Put-upon at the Ritz
Neda Neynska
To supplement my freelance writing income, I started working as a waitress in the staff restaurant of the News Building in London Bridge a few months after it was renamed by Rupert Murdoch (it used to be known as the Baby Shard) and inaugurated by Boris Johnson. If I managed to ignore the curry-stained newspapers with their anti-immigration front pages while clearing the lunch, I could finish a shift with my dignity largely intact. We had a half-hour break, more than the twenty minutes required by law. Most people were nice – including, I suppose, the writers of anti-immigration copy. Nearly everyone employed in the restaurant was foreign, and most of us were European (there was one Londoner on what must have been the most boring gap year in history). My manager was Italian. The hospitality industry is the largest employer of EU-born workers in Britain; 94 per cent of them would fail to meet the visa requirements for non-EU nationals.
I also worked in various upmarket West London hotels. A shift would begin with a briefing on morale and discipline from a very well-groomed manager (who was almost always Italian, French, Swiss or Polish). After the obligatory flannel about the hotel’s ‘values’, staff would get shouted at for having creases in their uniforms, unpolished shoes, bad posture, no sense of urgency. More often than not, the upcoming event would be described as ‘very, very VIP’ – which included dinners for financial services providers; weddings with film stars and minor royals among the guests; and a surprising number of birthday parties for white men over 50 called Richard.
Shifts in hotels are notoriously long – often going over 14 hours – and overtime is an unspoken rule if you want to be called back for another shift. My overtime was never paid at a higher hourly rate. You often don’t get a break. My first shift at the Ritz involved eight hours of polishing champagne flutes and silverware with hot steam under a strand of blue light. I wasn’t allowed to lean against a cupboard, let alone eat. ‘People pay a lot of money to be here,’ a manager once told us. ‘I can’t tell them they are not getting their dessert on time because the staff has to eat.’ When breaks are given, they are rarely longer than fifteen minutes. Shifts are never shorter than six hours. There is a strange kind of humiliation in having to ask your manager to use the bathroom, and an even stranger one in his saying ‘no’. Sometimes there is simply no time, because service is relentless.

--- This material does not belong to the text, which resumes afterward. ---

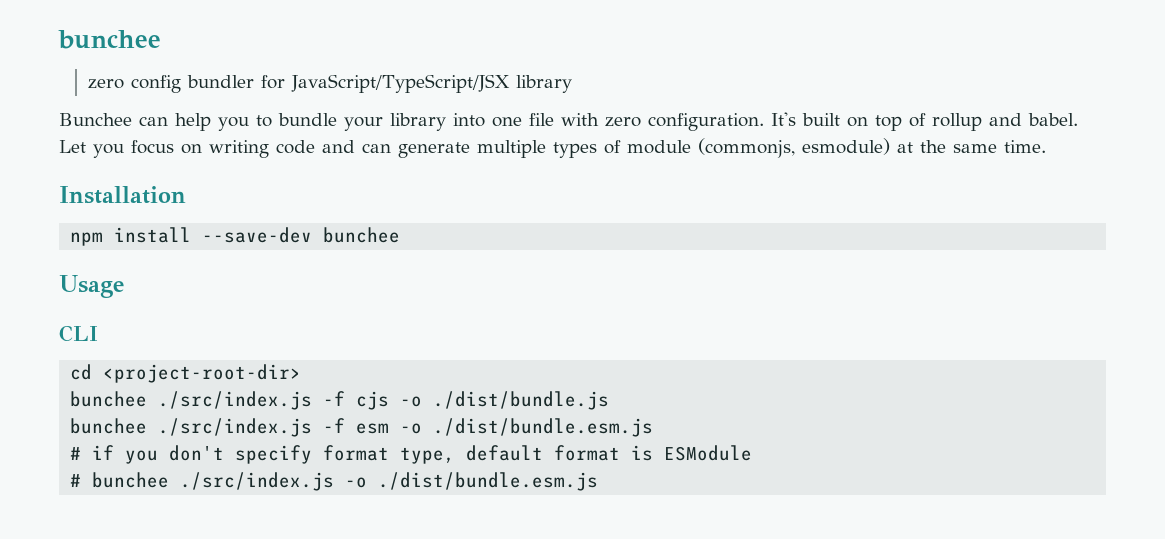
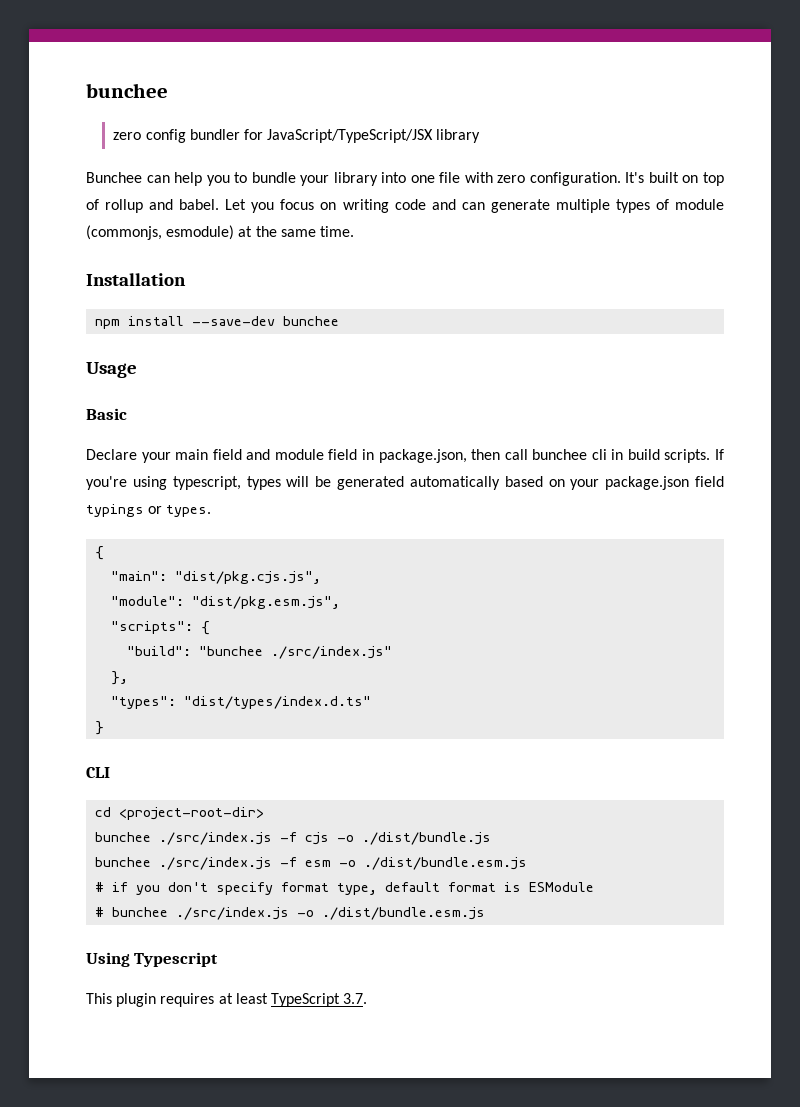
(124, 286) none -> [86,408,127,420] [86,449,724,463] [86,476,724,490] [86,504,212,517] [95,546,105,560] [111,571,322,584] [111,596,341,609] [111,621,211,635] [127,646,393,659] [111,671,129,685] [111,696,372,709] [95,721,105,735] // Basic // Declare your main field and module field in package.json, then call bunchee cli in build scripts. If you're using typescript, types will be generated automatically based on your package.json field typings or types. // { // "main": "dist/pkg.cjs.js", // "module": "dist/pkg.esm.js", // "scripts": { // "build": "bunchee ./src/index.js" // }, // "types": "dist/types/index.d.ts" // }
(599, 481) none -> [86,952,219,967] [86,993,368,1007] // Using Typescript // This plugin requires at least TypeScript 3.7.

I was born in Bulgaria, one of the most vilified countries in the EU, but in my six years of living and studying in England, I was never made to feel less, or different, until I started working in London’s luxury hotels. And it wasn’t an issue of nationality: not for me, or for my Croatian, Lithuanian, Italian, Spanish or Brazilian colleagues, senior management included. Not being allowed the breaks you’re legally entitled to isn’t an issue of nationality, or immigration control. When, at a Conservative Party event in a Knightsbridge hotel, a young man in a suit tries to feed a cocktail sausage to a waitress while she’s handing round canapés, it has nothing to do with her being Bulgarian, or Romanian, or French. A hotel waiter’s nationality makes no difference to the fact that an hour of his time is worth a little over a pound more than the bottle of mineral water he’s expected to serve with a smile. Working 12-hour shifts, five days a week, covers little beyond rent and basic expenses in London, for foreign and British employees alike. I often worked alongside English fine art graduates, classically trained dancers from Scotland, Irish actors.
On one of my last shifts, at the Mandarin Oriental Hotel, I served duck magret with glazed baby carrots to a man who had a picture of the queen as his phone’s wallpaper. The chair of a trade association, he went on at length about the great benefits of Britain expanding its markets towards China. He praised, without an ounce of irony or moral restraint, the Chinese business model of growth and profit at any cost. One Sunday afternoon in the mid-1990s, he said, he saw thousands of Chinese labourers carrying steel rods and wooden planks to build a new railway. He thought of Brits back home watching Manchester United, slacking, having a pint at the pub. And he asked himself: ‘What are we doing?’
Comments
Serving bloated power lunches at the Ministry of Truth.
Hope your are successful in your writing career.
Not having much money, it is easy for me to boycott the Ritz. It would certainly be a public service useful to consumers and workers of all nationalities if more such exploitative outfits were named and shamed to pressure them to treat their people not only legally but humanely.
I was also reminded of being on a big anti austerity march not long after the Tory Liberal Coalition was formed in 2010. Going down Piccadilly a few anarchists broke away and lobbed bricks at the semi protected windows of the Ritz. Not many people joined in, most weren't that bothered either way, a minor side show. Looking up a saw a striking young work in Ritz uniform in a second or third floor window viewing what was going on. She had a broad grin on her face.